After the fixing the pruning the benchmarks looks like this:
Benchmark 1: target/release/chlang POSITIONAL 3 POSITIONAL 3
Time (mean ± σ): 747.9 ms ± 12.2 ms [User: 735.8 ms, System: 11.1 ms]
Range (min … max): 728.7 ms … 759.5 ms 10 runs
Benchmark 1: target/release/chlang POSITIONAL 4 POSITIONAL 4
Time (mean ± σ): 3.967 s ± 0.082 s [User: 3.922 s, System: 0.041 s]
Range (min … max): 3.855 s … 4.097 s 10 runs
Yaaaay! Double the speed (for these benchmarks)
I did another benchmark with a slight cache improvement but saw no effect. Honestly I don't even know if the cache makes any difference at the moment. It feels like a cache hit is too rare for the added overhead of searching the cache for every node. I should probably develop/find some method to test this further.
Today I decided to limit the range for coefficients to 0-128 (not including 128) since that is what normal ascii supports and I can't be bothered to do something about the rest.
Today I looked at the string for a bot and realized that I should have done that earlier. As it turns out, most ascii values are non visible. becuase of this I will further restrict values to the visible non space characters. (33-126 (94 different values)), it's a little bit sad the the bots can't have that much fine grained detail anymore but I think it's worth it for the sake of having nice looking string representation.
Today I decided to scratch features with a lower priority. Mainly prioritizing a high level language and a web interface.

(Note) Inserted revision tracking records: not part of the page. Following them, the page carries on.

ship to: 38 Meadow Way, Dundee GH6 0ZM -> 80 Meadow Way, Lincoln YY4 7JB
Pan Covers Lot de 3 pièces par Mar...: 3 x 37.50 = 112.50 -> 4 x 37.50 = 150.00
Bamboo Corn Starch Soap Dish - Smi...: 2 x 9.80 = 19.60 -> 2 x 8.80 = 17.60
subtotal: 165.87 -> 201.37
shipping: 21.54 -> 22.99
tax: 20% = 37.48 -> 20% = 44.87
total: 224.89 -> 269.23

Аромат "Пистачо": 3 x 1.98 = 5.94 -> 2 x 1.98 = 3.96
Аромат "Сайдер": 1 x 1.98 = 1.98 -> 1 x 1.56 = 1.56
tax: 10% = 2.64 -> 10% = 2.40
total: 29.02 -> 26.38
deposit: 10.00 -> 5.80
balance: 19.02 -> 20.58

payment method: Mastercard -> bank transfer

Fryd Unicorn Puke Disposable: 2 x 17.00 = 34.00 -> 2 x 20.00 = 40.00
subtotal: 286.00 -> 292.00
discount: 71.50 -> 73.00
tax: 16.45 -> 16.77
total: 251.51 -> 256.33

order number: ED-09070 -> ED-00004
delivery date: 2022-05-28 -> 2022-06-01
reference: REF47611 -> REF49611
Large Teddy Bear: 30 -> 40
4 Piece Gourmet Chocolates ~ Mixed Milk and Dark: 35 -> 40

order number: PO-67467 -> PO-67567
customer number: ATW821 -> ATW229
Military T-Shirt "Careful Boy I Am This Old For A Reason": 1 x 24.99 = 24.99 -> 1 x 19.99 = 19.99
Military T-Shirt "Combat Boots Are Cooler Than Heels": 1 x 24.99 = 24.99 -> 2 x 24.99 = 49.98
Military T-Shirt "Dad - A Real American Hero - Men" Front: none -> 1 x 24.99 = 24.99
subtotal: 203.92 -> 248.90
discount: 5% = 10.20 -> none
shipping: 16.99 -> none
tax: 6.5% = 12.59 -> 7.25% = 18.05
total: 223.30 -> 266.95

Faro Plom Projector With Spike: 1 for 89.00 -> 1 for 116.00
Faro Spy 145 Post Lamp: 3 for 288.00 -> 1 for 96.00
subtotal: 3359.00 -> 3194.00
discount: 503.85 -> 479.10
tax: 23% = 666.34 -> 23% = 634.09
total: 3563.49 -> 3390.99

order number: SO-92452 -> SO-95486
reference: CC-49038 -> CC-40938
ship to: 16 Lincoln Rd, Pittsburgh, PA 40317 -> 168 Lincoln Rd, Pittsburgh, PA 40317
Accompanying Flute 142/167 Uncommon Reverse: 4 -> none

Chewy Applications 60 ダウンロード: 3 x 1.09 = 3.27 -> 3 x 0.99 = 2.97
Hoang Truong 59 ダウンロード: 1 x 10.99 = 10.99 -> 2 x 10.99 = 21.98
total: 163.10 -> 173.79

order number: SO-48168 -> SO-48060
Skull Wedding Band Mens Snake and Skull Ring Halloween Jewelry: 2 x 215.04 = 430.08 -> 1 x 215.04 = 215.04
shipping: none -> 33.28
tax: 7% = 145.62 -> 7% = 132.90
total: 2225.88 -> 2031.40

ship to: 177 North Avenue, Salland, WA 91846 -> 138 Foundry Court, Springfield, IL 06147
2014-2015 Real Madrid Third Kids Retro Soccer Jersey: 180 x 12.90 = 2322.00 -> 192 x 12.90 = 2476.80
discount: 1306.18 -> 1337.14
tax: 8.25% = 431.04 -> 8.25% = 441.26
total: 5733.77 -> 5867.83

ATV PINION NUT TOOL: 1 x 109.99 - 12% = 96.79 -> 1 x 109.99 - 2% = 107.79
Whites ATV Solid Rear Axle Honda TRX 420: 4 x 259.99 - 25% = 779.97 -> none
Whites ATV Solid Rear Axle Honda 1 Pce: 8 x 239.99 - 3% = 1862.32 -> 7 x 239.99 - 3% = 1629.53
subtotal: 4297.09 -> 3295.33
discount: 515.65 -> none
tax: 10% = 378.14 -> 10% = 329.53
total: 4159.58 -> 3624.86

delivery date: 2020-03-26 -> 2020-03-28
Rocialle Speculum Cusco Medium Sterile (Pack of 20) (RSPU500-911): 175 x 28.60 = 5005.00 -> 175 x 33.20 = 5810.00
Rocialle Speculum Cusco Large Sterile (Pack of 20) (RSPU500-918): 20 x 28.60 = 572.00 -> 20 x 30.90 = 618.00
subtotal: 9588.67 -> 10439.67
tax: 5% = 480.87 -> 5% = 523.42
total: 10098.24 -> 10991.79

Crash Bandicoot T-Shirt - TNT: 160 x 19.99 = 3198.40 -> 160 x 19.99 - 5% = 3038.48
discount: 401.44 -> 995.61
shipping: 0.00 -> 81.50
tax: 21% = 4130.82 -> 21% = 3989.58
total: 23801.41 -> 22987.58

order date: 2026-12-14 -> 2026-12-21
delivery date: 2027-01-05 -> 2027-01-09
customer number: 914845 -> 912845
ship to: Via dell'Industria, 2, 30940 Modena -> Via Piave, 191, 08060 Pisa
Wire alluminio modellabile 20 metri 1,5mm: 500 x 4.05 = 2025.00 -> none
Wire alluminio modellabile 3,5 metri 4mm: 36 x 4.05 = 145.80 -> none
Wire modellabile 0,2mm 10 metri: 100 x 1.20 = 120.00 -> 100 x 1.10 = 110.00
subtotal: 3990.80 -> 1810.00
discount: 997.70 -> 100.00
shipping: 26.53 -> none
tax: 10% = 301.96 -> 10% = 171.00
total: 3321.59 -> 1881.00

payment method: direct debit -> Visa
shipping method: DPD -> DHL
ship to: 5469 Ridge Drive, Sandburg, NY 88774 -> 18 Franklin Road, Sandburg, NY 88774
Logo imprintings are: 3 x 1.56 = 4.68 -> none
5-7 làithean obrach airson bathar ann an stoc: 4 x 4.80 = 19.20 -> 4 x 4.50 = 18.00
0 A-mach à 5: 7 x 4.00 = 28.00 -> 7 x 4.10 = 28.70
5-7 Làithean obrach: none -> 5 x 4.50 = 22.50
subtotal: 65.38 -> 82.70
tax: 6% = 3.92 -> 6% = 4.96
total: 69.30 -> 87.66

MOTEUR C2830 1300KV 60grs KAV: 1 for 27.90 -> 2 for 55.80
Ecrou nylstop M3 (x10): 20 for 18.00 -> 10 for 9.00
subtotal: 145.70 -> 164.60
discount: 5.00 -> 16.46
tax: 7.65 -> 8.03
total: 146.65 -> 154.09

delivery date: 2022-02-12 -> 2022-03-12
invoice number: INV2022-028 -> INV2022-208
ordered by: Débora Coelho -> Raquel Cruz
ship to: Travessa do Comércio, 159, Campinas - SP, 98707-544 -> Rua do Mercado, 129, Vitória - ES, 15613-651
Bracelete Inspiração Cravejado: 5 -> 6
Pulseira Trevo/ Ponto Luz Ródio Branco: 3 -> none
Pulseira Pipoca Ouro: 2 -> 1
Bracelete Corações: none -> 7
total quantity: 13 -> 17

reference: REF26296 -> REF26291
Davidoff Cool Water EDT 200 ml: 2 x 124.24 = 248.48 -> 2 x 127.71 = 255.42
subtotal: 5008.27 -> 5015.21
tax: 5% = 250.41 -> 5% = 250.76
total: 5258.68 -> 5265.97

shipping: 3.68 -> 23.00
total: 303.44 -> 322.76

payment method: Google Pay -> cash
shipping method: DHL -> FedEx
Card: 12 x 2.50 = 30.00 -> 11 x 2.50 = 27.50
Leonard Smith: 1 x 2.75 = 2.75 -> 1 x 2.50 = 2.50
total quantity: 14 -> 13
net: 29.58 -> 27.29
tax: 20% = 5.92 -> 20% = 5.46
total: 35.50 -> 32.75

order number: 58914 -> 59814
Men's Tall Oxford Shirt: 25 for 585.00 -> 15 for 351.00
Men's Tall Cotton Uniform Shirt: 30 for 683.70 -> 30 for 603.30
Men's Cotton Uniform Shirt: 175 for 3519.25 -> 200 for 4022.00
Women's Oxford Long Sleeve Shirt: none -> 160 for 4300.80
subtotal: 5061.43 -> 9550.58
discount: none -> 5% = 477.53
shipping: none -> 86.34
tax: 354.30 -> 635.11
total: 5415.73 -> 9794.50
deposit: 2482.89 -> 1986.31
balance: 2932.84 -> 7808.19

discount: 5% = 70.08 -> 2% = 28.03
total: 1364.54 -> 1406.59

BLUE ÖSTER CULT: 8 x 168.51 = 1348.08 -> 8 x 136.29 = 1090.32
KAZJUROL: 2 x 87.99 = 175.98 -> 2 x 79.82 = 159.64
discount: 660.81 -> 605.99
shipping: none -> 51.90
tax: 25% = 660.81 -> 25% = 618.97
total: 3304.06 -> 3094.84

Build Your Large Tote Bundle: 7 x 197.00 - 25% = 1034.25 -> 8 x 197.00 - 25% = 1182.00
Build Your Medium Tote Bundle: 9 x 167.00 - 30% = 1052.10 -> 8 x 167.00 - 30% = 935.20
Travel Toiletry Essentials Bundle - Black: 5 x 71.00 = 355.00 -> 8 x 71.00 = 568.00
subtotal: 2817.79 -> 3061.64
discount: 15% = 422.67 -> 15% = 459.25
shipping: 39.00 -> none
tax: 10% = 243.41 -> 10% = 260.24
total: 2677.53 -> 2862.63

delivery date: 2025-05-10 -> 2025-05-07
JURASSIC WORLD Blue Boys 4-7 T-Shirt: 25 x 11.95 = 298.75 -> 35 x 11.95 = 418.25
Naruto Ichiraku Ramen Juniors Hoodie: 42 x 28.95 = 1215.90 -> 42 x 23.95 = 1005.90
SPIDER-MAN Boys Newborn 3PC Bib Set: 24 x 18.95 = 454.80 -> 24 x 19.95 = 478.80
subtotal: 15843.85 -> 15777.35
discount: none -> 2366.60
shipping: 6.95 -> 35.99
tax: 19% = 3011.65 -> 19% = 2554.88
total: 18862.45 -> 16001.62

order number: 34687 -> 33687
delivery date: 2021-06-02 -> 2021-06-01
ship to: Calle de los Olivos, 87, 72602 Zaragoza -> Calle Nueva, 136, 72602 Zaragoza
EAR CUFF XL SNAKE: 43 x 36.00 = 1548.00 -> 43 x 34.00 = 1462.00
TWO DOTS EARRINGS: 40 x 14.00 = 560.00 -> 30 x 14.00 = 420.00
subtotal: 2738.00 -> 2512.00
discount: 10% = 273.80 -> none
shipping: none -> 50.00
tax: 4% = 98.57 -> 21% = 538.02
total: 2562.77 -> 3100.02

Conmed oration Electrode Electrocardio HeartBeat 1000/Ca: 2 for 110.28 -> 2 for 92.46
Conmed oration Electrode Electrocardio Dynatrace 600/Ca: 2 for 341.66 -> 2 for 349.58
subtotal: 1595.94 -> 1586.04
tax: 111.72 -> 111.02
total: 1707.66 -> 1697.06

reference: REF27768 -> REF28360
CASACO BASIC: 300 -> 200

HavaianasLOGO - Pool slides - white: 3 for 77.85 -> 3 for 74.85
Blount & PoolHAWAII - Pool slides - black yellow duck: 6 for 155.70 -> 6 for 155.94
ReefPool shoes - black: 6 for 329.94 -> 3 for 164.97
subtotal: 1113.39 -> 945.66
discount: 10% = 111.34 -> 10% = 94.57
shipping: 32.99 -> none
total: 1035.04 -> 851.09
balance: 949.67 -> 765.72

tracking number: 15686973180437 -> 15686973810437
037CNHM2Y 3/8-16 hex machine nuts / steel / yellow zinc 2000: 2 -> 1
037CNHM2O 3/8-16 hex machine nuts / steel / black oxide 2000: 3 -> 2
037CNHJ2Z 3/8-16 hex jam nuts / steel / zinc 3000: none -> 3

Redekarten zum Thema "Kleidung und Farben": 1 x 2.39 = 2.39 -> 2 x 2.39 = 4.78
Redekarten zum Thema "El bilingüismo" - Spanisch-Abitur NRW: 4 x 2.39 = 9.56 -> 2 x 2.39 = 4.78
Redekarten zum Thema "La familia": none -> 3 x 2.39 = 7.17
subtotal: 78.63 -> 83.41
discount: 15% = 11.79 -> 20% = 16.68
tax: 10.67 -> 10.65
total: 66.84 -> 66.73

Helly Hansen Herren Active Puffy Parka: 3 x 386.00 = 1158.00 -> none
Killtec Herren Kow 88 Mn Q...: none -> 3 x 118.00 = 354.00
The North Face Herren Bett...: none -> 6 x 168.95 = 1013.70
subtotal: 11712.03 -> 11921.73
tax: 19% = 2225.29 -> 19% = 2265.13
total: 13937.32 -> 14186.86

Over the last few days I have created a little web interface for the bots. It has a input field for the string representation of a bot and a "randomize" button. You can also choose to play over the board without a bot. Next thing to add to the interface is the ability to play two bots against each other, I think this would be a cool way to compare bots visually easily. I choose Leptos as the web framework for building the application even though I've had a pretty good time using web-components lately for my blog, there is 3 reasons for this decision.
- I wanted to learn a rust web framework.
- By using a rust web framework I could reuse a lot of the code I've already written, including using the structs, enums and interfaces that I've made (really nice compared to javascript where enums isn't really a thing).
- I listened to a talk made by the creator by Leptos and I quite liked his view on why to use wasm for web development.
I also implemented a compiler yesterday, It's really unstable, but it works, creating a de-compiler next which i want showing the code on the website. (so that you can edit the values in the high-level code and it will edit the values in the low-level representation)
Today I added the option to set a value for each pieces available moves. I also fixed a bug in the pruning algorithm.